Another common way of choosing friends, and one which also meets with its own fitting reward, is the selfish method of valuing men according to their usefulness to us. To add to their credit, or reputation, some are willing to include anybody in their list of intimates. For business purposes even, men will sometimes run risks, by endangering the peace of their home and the highest interests of those they love; they are ready to introduce into their family circle men whom they distrust morally, because they think they can make some gain out of the connection.
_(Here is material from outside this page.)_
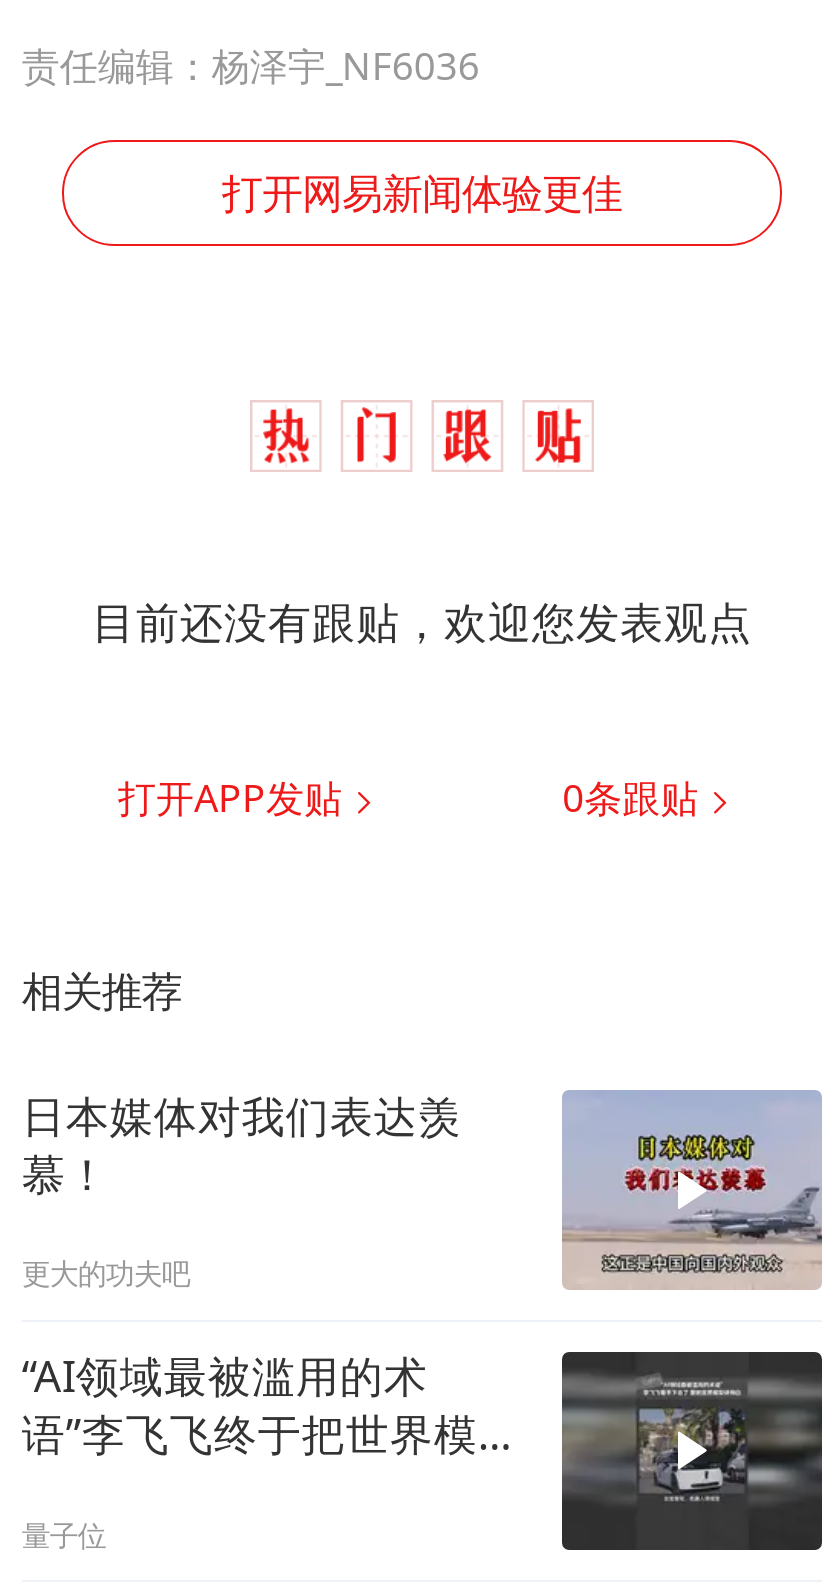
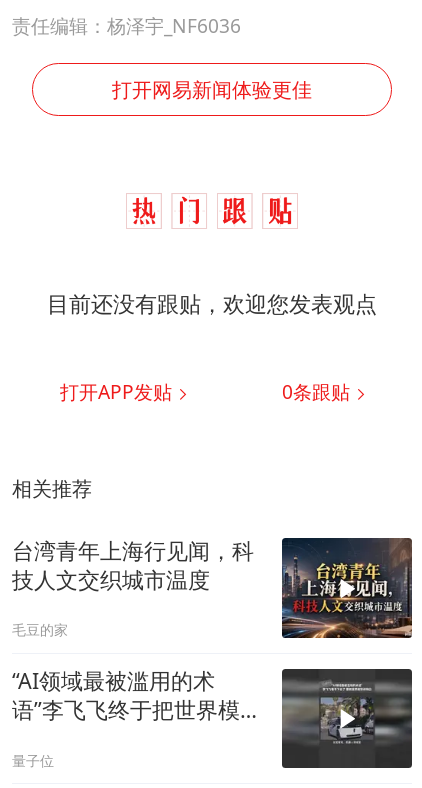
[22,1085,462,1201] 日本媒体对我们表达羡 | 慕！ -> [12,536,254,594] 台湾青年上海行见闻，科 | 技人文交织城市温度
[560,1090,824,1290] [image] -> [281,537,413,639] [image]
[22,1254,190,1292] 更大的功夫吧 -> [12,620,68,639] 毛豆的家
All the stupid snobbishness, and mean tuft-hunting so common, are due to the same desire to make use of people in some way or other. It is an abuse of the word friendship to apply it to such social scrambling. Of course, even tuft-hunting may be only a perverted desire after what we think the best, a longing to get near those we consider of nobler nature and larger mind than common associates. It may be an instinctive agreement with Plato's definition of the wise man, as ever wanting to be with him who is better than himself. But in its usual form it becomes an unspeakable degradation, inducing servility, and lick-spittle humility, and all the vices of the servile mind. There can never be true friendship without self-respect, and unless soul meets soul free from self-seeking. If we had higher standards for ourselves, if we lived to God and not to men, we would also find that in the truest sense we would live with men. We need not go out of our way to ingratiate ourselves with anybody. Nothing can make up for the loss of independence and native dignity of soul. It is not for a man, made in the image of God, to grovel, and demean himself before his fellow creatures.